## THE INPUT

==============================

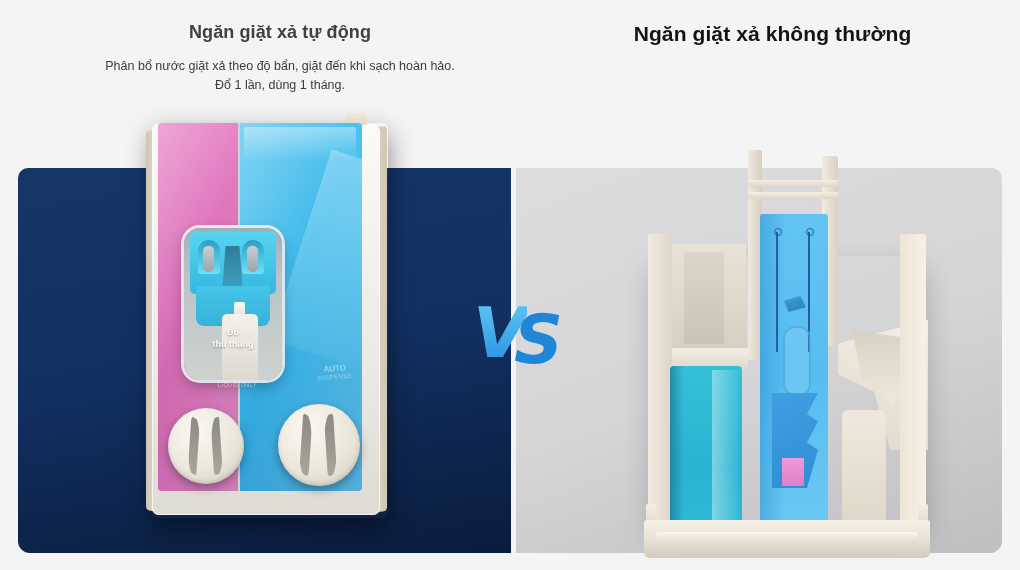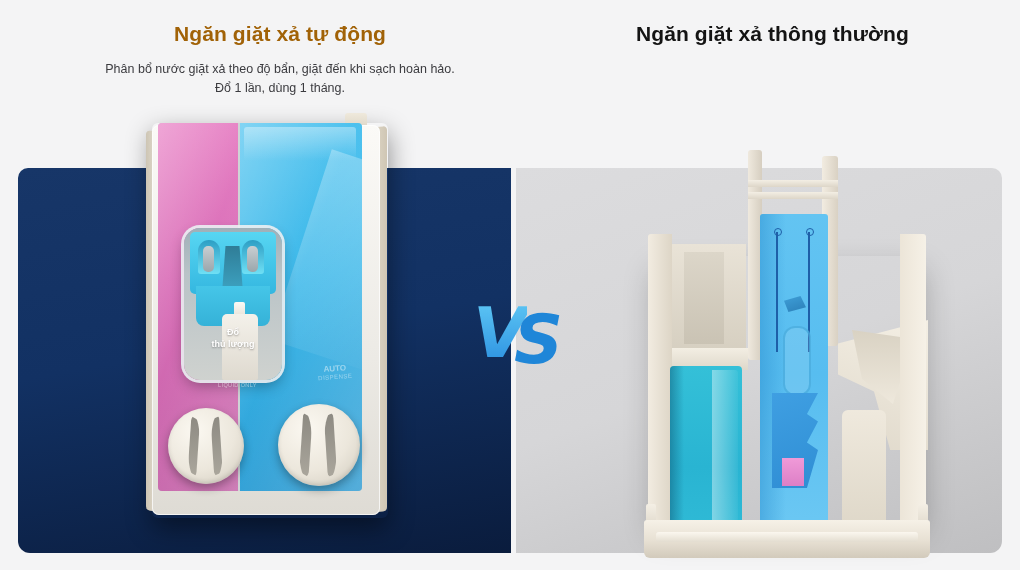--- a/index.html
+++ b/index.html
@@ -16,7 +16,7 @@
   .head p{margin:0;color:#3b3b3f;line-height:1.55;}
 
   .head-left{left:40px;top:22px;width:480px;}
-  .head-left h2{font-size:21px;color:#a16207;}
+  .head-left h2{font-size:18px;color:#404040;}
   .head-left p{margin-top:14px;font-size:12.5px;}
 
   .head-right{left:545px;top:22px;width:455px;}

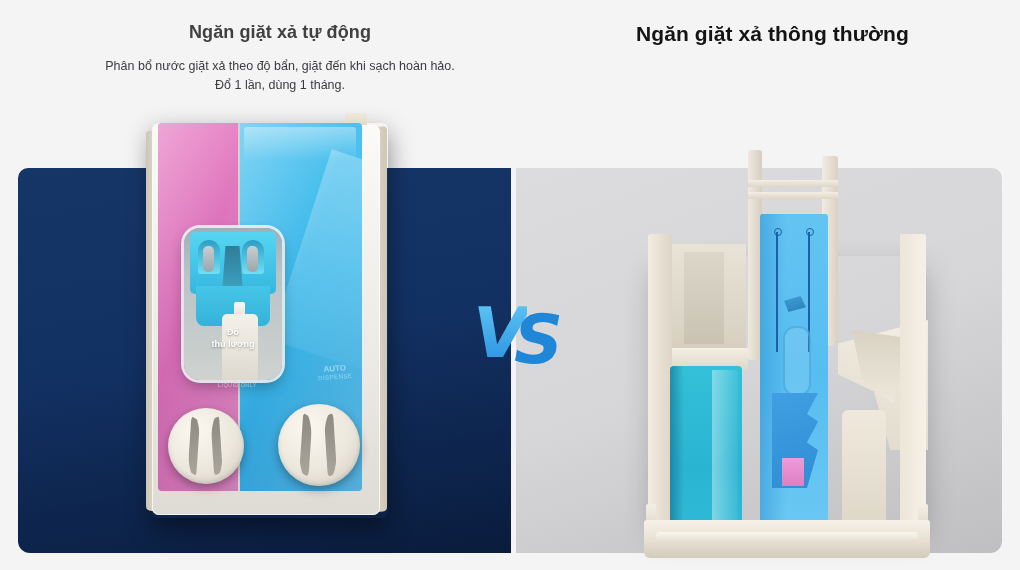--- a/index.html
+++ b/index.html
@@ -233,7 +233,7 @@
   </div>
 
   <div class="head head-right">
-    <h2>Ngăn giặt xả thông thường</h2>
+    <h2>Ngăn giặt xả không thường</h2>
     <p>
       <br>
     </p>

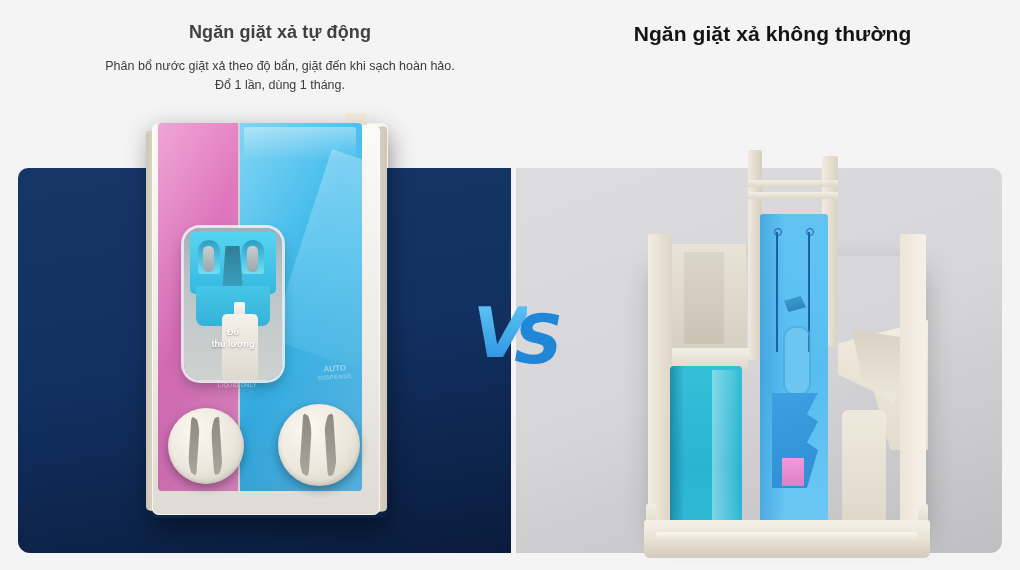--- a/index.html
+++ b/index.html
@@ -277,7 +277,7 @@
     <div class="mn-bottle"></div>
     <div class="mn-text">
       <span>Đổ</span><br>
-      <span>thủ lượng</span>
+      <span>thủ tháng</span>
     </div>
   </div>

==============================

Reproduce all of the material above word for word. Omit the pictures.

## RESULT OF THIS EXERCISE
--- a/index.html
+++ b/index.html
@@ -16,7 +16,7 @@
   .head p{margin:0;color:#3b3b3f;line-height:1.55;}
 
   .head-left{left:40px;top:22px;width:480px;}
-  .head-left h2{font-size:21px;color:#a16207;}
+  .head-left h2{font-size:18px;color:#404040;}
   .head-left p{margin-top:14px;font-size:12.5px;}
 
   .head-right{left:545px;top:22px;width:455px;}

--- a/index.html
+++ b/index.html
@@ -233,7 +233,7 @@
   </div>
 
   <div class="head head-right">
-    <h2>Ngăn giặt xả thông thường</h2>
+    <h2>Ngăn giặt xả không thường</h2>
     <p>
       <br>
     </p>

--- a/index.html
+++ b/index.html
@@ -277,7 +277,7 @@
     <div class="mn-bottle"></div>
     <div class="mn-text">
       <span>Đổ</span><br>
-      <span>thủ lượng</span>
+      <span>thủ tháng</span>
     </div>
   </div>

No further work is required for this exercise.